- Relator(a)
- Ministra Laurita Vaz
- Órgão julgador
- Sexta Turma
- Data do julgamento
- 19/03/2019
- Data de publicação
- 02/04/2019
STJ – Acórdão, Rel. Ministra Laurita Vaz, Sexta Turma, j. 19/03/2019, p. 02/04/2019
HABEAS CORPUS. PENAL. TRÁFICO DE DROGAS. RECONHECIMENTO DA MINORANTE PREVISTA NO § 4.º DO ART. 33 DA LEI N.º 11.343/2006. IMPOSSIBILIDADE. CIRCUNSTÂNCIAS DA APREENSÃO. FIXAÇÃO DE REGIME MAIS GRAVOSO. IMPOSSIBILIDADE (QUANTIDADE E VARIEDADE DE DROGAS). ORDEM DENEGADA. 1. O "Superior Tribunal de Justiça firmou entendimento no sentido de que a elevada quantidade de drogas, aliada às circunstâncias da sua apreensão, tem o condão de caracterizar que o agente se dedica a atividades criminosas, não fazendo jus à benesse da redução de pena prevista no § 4º do art. 33 da Lei n. 11.343/06" (AgRg no REsp 1.584.298/PR, Rel.
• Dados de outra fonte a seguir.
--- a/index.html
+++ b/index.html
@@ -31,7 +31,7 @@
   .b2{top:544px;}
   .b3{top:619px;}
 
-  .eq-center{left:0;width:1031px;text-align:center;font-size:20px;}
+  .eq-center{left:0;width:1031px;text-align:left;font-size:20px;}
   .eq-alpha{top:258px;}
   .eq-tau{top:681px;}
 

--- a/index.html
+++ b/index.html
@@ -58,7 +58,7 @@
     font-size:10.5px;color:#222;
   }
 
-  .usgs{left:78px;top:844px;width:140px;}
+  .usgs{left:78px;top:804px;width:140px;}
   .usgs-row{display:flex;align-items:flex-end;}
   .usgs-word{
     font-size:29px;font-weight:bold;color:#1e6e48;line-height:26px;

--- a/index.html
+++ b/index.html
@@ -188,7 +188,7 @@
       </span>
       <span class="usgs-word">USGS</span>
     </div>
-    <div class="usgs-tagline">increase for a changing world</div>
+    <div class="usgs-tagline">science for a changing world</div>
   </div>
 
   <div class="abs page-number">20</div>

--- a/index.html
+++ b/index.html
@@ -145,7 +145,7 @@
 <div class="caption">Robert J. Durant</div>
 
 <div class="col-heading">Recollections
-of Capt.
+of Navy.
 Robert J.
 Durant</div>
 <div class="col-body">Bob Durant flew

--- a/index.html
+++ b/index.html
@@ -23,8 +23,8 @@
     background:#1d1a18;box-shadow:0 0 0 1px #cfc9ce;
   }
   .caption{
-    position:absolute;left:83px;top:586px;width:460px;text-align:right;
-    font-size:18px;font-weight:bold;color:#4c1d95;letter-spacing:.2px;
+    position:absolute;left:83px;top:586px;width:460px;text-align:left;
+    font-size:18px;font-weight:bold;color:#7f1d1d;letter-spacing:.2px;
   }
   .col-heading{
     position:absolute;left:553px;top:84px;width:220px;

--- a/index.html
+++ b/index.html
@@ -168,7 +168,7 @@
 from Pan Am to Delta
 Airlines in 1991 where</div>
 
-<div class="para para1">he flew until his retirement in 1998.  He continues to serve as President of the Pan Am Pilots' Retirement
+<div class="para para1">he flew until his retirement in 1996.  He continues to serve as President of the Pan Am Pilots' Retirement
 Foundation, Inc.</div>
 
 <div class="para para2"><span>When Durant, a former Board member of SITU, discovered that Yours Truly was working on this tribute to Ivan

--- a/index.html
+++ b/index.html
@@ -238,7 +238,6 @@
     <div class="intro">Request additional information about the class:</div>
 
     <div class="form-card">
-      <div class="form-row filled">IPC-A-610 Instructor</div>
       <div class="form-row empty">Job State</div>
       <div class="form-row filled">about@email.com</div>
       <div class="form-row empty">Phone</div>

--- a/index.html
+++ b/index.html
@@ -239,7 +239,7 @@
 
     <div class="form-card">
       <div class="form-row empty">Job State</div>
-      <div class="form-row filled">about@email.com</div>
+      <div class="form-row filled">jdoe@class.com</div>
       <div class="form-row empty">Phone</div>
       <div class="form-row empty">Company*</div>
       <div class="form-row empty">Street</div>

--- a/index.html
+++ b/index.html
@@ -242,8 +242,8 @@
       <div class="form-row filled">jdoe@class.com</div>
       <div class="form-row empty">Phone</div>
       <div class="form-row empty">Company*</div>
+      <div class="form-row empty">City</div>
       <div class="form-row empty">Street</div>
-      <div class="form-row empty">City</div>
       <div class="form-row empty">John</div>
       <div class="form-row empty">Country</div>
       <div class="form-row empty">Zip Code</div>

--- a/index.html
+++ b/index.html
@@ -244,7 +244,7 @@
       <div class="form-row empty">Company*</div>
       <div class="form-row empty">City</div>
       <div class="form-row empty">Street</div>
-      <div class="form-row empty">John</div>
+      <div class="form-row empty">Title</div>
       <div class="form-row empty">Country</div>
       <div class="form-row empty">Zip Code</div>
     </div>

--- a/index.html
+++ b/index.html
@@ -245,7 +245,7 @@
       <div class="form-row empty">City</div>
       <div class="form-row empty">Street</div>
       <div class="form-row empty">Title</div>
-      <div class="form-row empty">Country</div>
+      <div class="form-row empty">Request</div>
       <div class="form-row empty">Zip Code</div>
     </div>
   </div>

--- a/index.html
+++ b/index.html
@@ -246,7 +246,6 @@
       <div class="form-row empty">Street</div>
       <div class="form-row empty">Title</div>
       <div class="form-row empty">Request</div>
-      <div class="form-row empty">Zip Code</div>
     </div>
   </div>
Ministro JORGE MUSSI, QUINTA TURMA, julgado em 17/05/2018, DJe de 23/05/2018). 2. Sem embargo, cumpre observar que, de um lado, se a grande quantidade de droga pode denotar a dedicação do acusado a atividades criminosas ou o envolvimento com o crime organizado, por outro lado, mesmo havendo quantidades menores ou não expressivas, outras circunstâncias do tráfico podem indicar o mesmo envolvimento. 3. Ainda que a quantidade e a diversidade de drogas não sejam utilizadas para exasperar a pena-base, "a jurisprudência desta Corte Superior é firme em considerá-las fundamento idôneo para embasar a fixação de regime mais gravoso de cumprimento de pena" (AgRg no HC 444.774/RJ, Rel. Ministro ROGERIO SCHIETTI CRUZ, SEXTA TURMA, julgado em 23/10/2018, DJe 16/11/2018). 4. Ordem de habeas corpus denegada. (HC n. 473.961/SP, relatora Ministra Laurita Vaz, Sexta Turma, julgado em 19/3/2019, DJe de 2/4/2019.)